* Exercise goal *
Beneath this line sits some data. Return only its lines from the one holding "right: 16px;" through the one holding "width: 420px;", inclusive, exactly, with the images removed.

* Working data *
______________________________

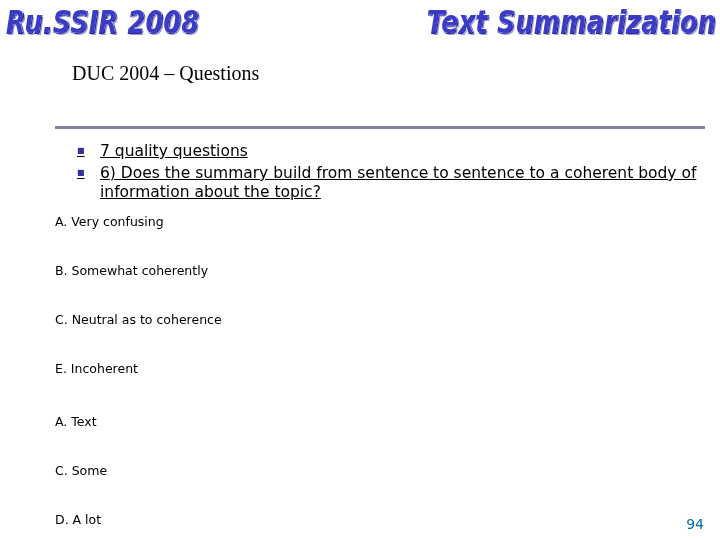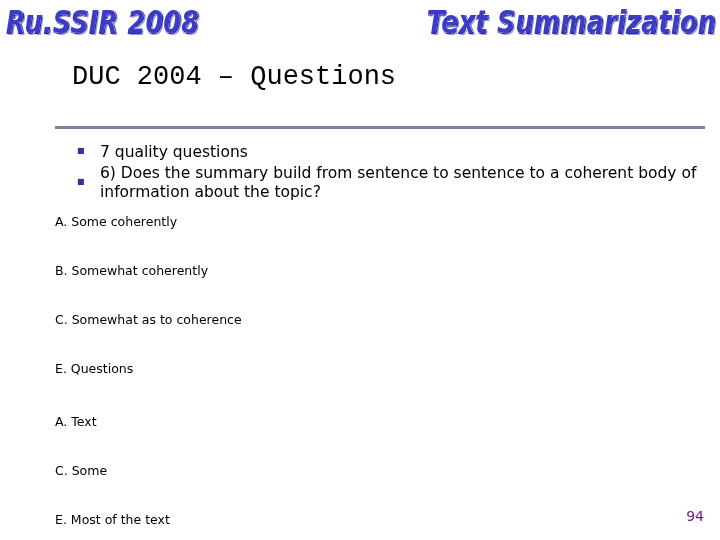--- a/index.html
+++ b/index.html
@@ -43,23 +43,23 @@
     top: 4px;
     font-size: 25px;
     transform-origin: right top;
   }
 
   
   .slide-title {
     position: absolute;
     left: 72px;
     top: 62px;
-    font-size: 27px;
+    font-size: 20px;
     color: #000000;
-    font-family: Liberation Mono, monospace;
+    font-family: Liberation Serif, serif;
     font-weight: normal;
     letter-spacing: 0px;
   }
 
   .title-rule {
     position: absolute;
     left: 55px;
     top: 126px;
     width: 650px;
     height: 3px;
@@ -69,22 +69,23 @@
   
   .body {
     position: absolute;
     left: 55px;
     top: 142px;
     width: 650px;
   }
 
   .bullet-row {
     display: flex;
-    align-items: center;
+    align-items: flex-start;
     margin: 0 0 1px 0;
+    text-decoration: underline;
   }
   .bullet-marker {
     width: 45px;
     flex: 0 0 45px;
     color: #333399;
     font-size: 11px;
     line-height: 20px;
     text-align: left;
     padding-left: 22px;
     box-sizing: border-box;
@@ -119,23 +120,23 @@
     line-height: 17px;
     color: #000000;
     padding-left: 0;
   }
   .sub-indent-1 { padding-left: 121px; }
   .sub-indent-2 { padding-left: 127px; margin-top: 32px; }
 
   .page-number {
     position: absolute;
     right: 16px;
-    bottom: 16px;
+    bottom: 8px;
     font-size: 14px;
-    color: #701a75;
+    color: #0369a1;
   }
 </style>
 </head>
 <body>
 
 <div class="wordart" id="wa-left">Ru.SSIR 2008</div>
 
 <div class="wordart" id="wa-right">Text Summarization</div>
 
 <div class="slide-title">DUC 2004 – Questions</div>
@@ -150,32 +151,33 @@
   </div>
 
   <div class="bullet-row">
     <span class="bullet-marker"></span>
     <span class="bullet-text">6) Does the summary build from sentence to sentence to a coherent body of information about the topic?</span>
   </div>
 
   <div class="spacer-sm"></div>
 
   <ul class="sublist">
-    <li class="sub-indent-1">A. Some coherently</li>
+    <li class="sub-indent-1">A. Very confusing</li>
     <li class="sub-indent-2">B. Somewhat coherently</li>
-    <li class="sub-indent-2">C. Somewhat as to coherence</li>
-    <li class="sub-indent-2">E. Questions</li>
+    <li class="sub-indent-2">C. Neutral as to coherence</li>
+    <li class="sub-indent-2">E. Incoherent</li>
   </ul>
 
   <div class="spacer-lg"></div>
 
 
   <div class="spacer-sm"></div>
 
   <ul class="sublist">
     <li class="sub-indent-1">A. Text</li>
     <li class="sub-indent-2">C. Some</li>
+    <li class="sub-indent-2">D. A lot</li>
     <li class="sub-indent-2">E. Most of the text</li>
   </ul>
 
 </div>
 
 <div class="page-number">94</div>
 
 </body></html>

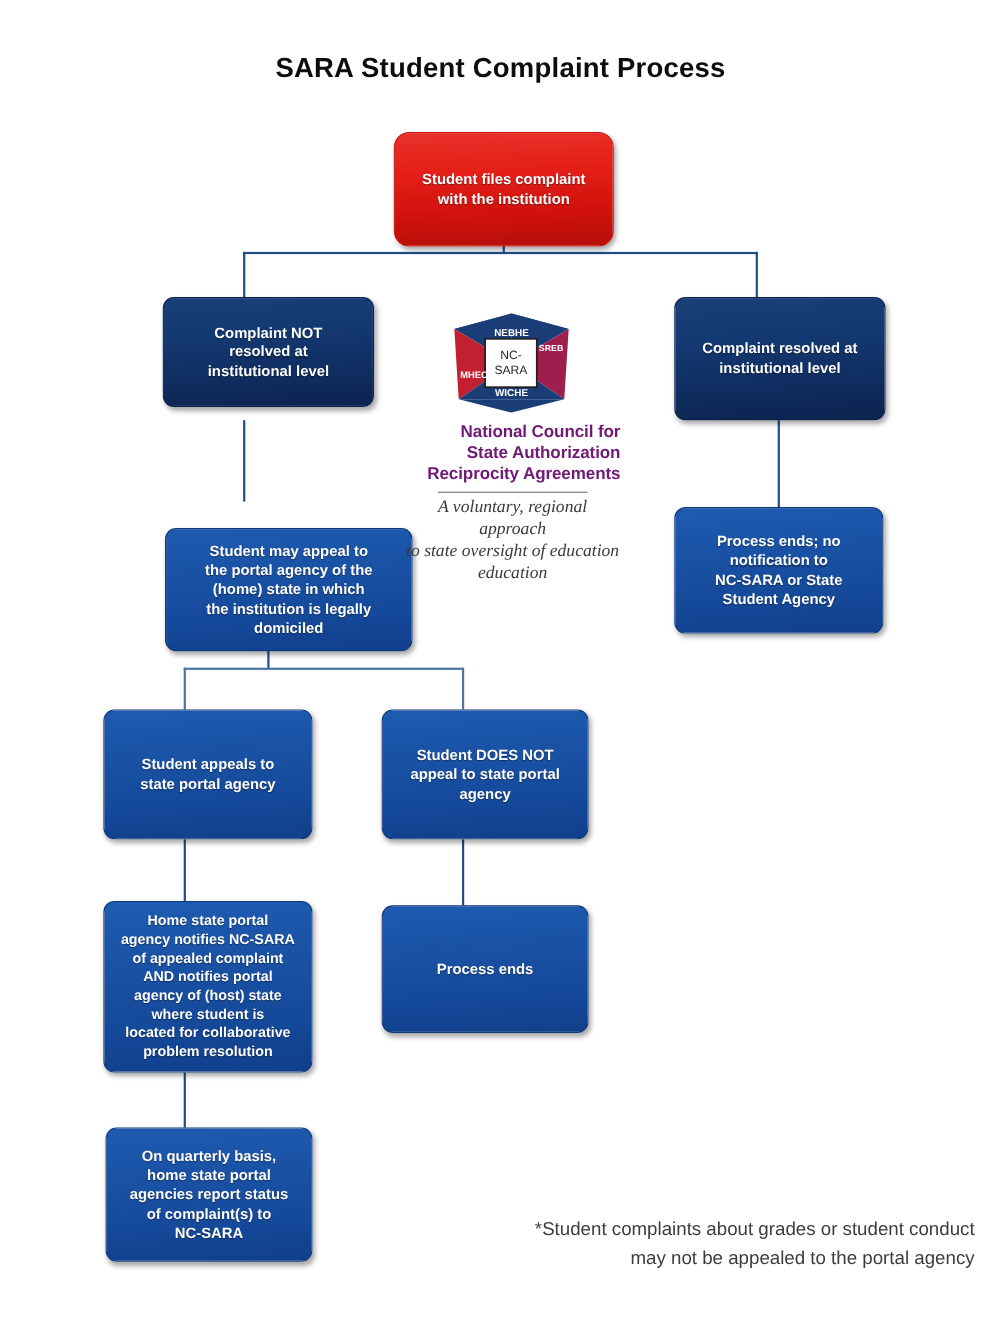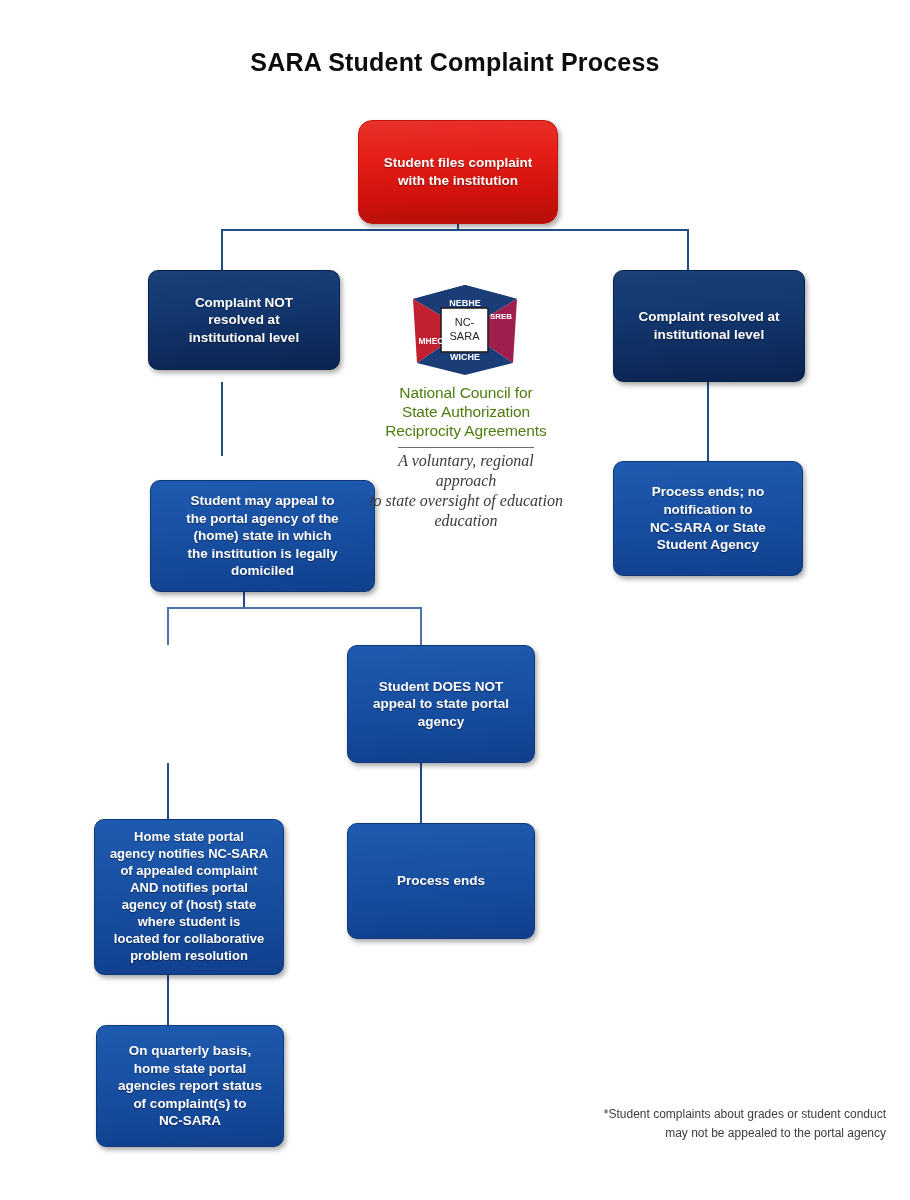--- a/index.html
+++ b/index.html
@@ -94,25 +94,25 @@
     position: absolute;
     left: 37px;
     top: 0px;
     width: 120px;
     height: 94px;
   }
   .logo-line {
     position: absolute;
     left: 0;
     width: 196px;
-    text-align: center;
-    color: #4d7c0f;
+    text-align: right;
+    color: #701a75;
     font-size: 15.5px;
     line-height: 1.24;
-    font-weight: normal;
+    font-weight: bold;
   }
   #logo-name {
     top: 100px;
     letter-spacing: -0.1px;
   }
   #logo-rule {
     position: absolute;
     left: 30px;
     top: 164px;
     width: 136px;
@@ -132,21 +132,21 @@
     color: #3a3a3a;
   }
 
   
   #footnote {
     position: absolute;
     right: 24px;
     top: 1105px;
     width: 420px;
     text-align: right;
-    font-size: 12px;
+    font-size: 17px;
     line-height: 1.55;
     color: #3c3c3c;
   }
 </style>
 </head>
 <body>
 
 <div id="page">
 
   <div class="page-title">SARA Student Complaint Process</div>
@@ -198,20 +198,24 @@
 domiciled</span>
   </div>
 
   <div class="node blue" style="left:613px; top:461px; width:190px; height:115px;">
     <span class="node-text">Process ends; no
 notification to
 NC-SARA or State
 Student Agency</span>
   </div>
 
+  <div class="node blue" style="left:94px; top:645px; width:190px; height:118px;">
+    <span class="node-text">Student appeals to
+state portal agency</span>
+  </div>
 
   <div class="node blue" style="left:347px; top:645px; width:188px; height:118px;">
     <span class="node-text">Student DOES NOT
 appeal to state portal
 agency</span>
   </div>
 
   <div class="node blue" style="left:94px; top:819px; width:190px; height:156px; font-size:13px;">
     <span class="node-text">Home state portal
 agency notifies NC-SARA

______________________________

* Final answer *
     right: 16px;
-    bottom: 16px;
+    bottom: 8px;
     font-size: 14px;
-    color: #701a75;
+    color: #0369a1;
   }
 </style>
 </head>
 <body>
 
 <div class="wordart" id="wa-left">Ru.SSIR 2008</div>
 
 <div class="wordart" id="wa-right">Text Summarization</div>
 
 <div class="slide-title">DUC 2004 – Questions</div>
@@ -150,32 +151,33 @@
   </div>
 
   <div class="bullet-row">
     <span class="bullet-marker"></span>
     <span class="bullet-text">6) Does the summary build from sentence to sentence to a coherent body of information about the topic?</span>
   </div>
 
   <div class="spacer-sm"></div>
 
   <ul class="sublist">
-    <li class="sub-indent-1">A. Some coherently</li>
+    <li class="sub-indent-1">A. Very confusing</li>
     <li class="sub-indent-2">B. Somewhat coherently</li>
-    <li class="sub-indent-2">C. Somewhat as to coherence</li>
-    <li class="sub-indent-2">E. Questions</li>
+    <li class="sub-indent-2">C. Neutral as to coherence</li>
+    <li class="sub-indent-2">E. Incoherent</li>
   </ul>
 
   <div class="spacer-lg"></div>
 
 
   <div class="spacer-sm"></div>
 
   <ul class="sublist">
     <li class="sub-indent-1">A. Text</li>
     <li class="sub-indent-2">C. Some</li>
+    <li class="sub-indent-2">D. A lot</li>
     <li class="sub-indent-2">E. Most of the text</li>
   </ul>
 
 </div>
 
 <div class="page-number">94</div>
 
 </body></html>

--- a/index.html
+++ b/index.html
@@ -94,25 +94,25 @@
     position: absolute;
     left: 37px;
     top: 0px;
     width: 120px;
     height: 94px;
   }
   .logo-line {
     position: absolute;
     left: 0;
     width: 196px;
-    text-align: center;
-    color: #4d7c0f;
+    text-align: right;
+    color: #701a75;
     font-size: 15.5px;
     line-height: 1.24;
-    font-weight: normal;
+    font-weight: bold;
   }
   #logo-name {
     top: 100px;
     letter-spacing: -0.1px;
   }
   #logo-rule {
     position: absolute;
     left: 30px;
     top: 164px;
     width: 136px;
@@ -132,21 +132,21 @@
     color: #3a3a3a;
   }
 
   
   #footnote {
     position: absolute;
     right: 24px;
     top: 1105px;
     width: 420px;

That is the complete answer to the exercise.